Prime Minister David Cameron has promised to remove planning rules that require developers to build affordable homes for rent in a bid to increase the building of homes for first-time buyers.

In an attempt to move away from generation rent and increase the amount of people who buy, Cameron said in his closing speech at the Conservative Party Conference today that he hopes his new-starter home proposal will unblock house building in the UK by removing the s.106 condition that developers provide a certain amount of affordable housing to rent.

He said the phrase "affordable homes" is deceptive. “It basically means ones that were only available for rent. What people want are homes they can actually own."

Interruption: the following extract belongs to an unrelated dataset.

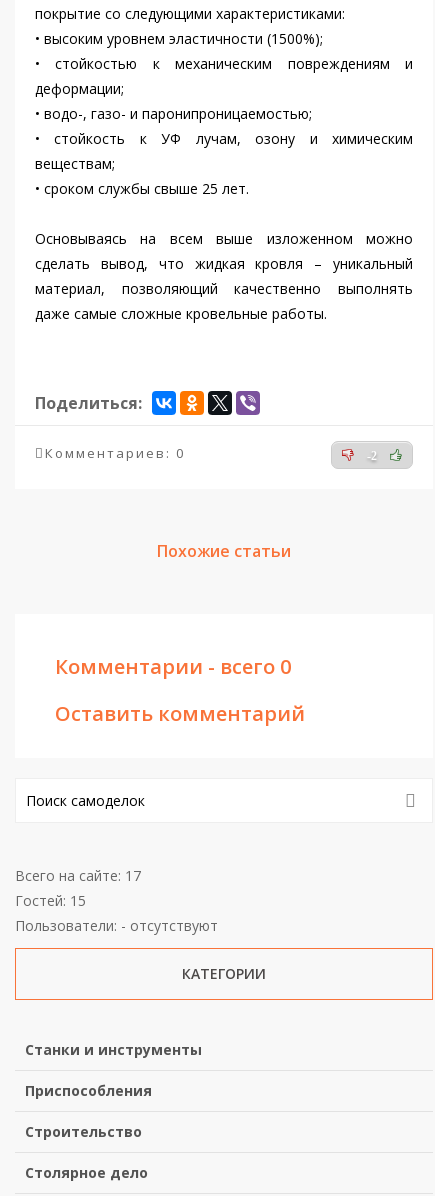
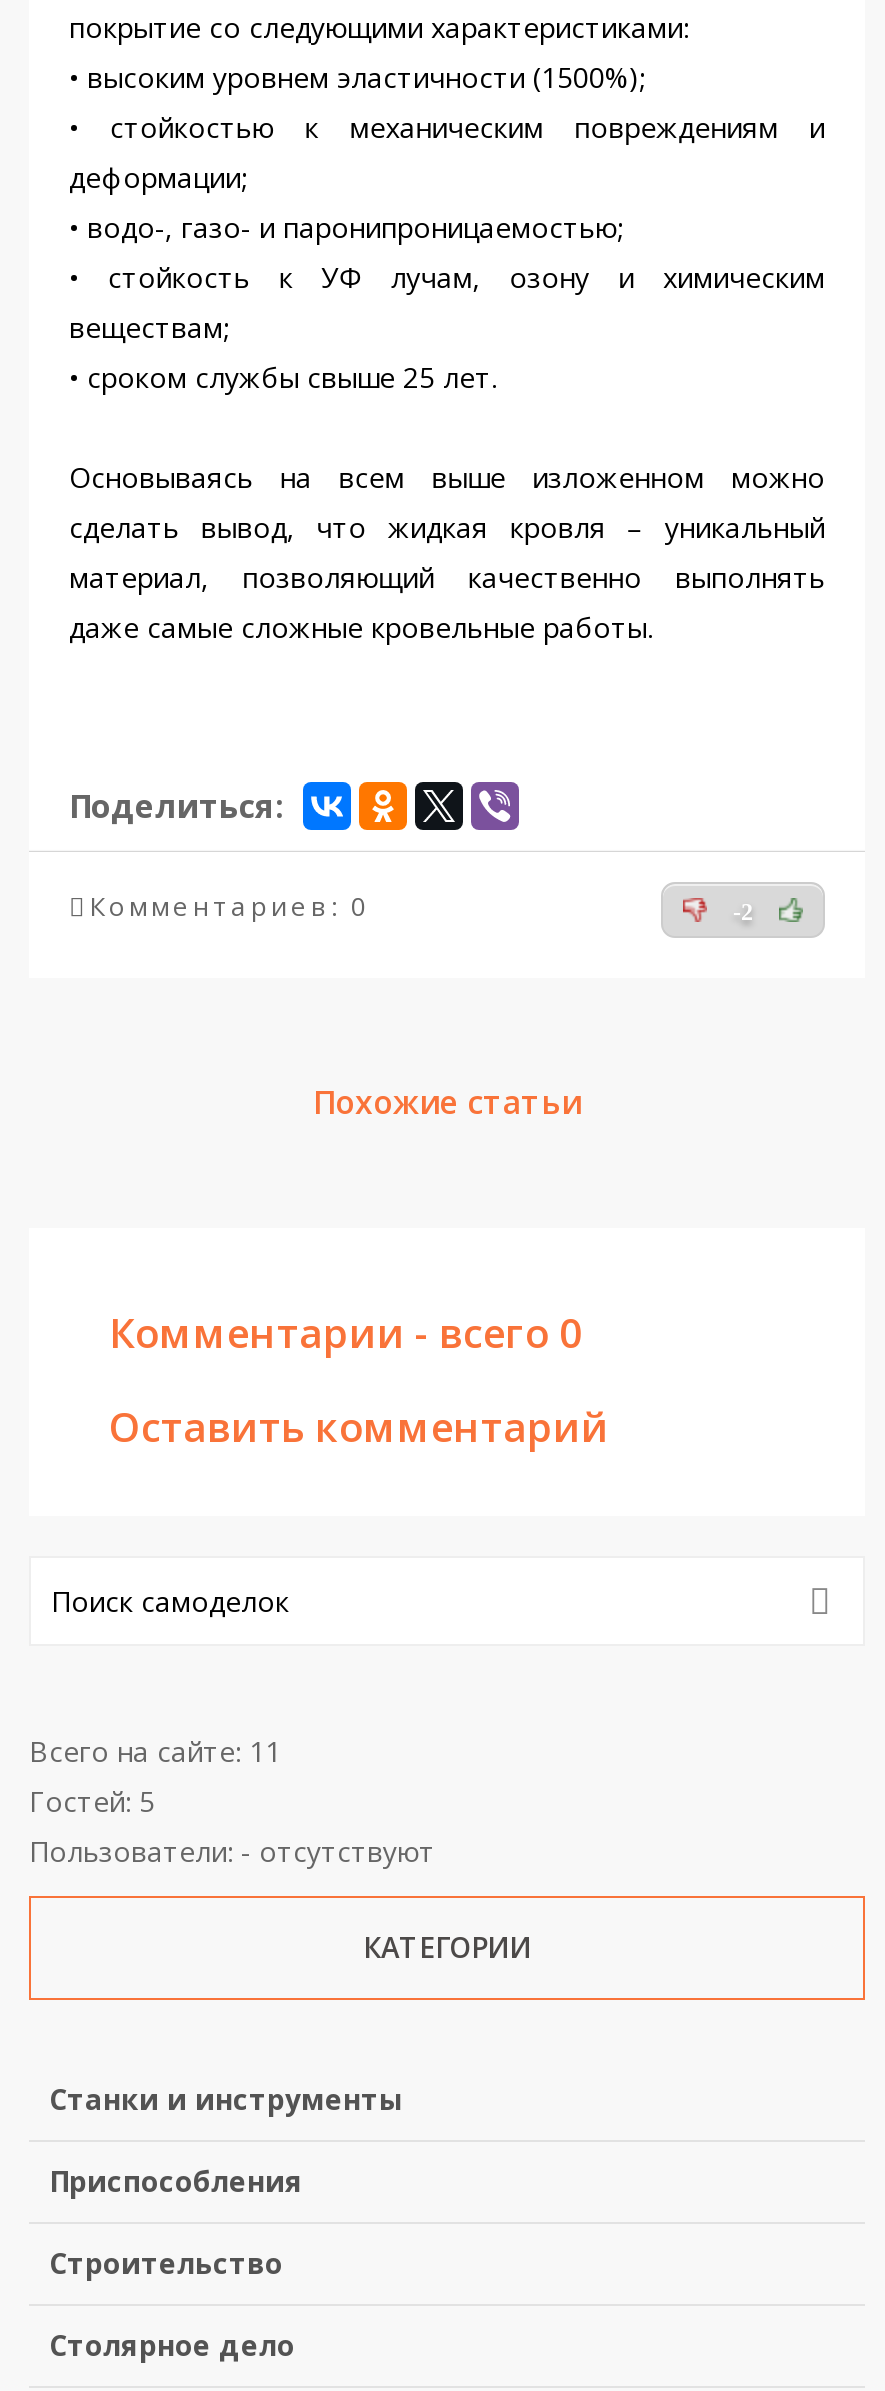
- Всего на сайте: 17
+ Всего на сайте: 11

- Гостей: 15
+ Гостей: 5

“When a generation of hardworking men and women in their 20s and 30s are waking up each morning in their childhood bedrooms, that should be a wake-up call for all of us. We need a national crusade to get houses built. That means banks lending, government releasing land and, yes, planning being reformed,” he continued.

"You can build here and those affordable homes can be available to buy. We are the party of home ownership in Britain today."

Those who buy the new starter homes will be prevented from selling them for a quick profit under the new policy while the definition of affordable housing will change to include starter homes and not just rental properties.

The starter homes proposal was first suggested as part of the Conservative Party election campaign. They will be offered to first-time buyers under 40 at a 20 per cent discount.


“We would need to see some careful modelling in order to know whether the changes in the announcement simply increase the prices paid by developers for land or increases the number of starter homes. This should also model the impact of reducing even further the number of social rent and shared ownership homes.”

Richard Blyth, head of policy, RTPI

"We welcome the government's plans to deliver on its pledge to improve home ownership opportunities for young people. Over the past 25 years, as building new homes has become ever more costly and complex, output has fallen and the housing ladder has slipped further out of reach for many.

"Greater flexibility in the way affordable housing is provided should not only speed up the process of securing an implementable planning permission but also make more sites viable for new housing. This will in turn increase availability of homes of all types and help address the chronic shortage that has been allowed to develop.House builders are committed  to delivering high quality, low-cost homes for a new generation of first-time buyers, if the policy environment allows them to."

Stewart Baseley, executive chairman, Home Builders Federation

"The Prime Minister is suggesting a move away from old models of social housing and a focus on what 'affordability' means in a modern context. Local authorities are already encouraged to strike a balance that achieves affordability for both house builders and house buyers but many adhere to out-dated targets for the proportion of social rental units provided. The development industry will welcome the more flexible approach that the government now seems to be advocating."

Martyn Hanmore, planning lawyer, Ashurst

“This proposal is very much welcomed but whilst it is being pushed as a dramatic shift in government policy, and to an extent it is, it is of course going back to what was the case some years ago, when discount market housing was considered to be affordable housing.”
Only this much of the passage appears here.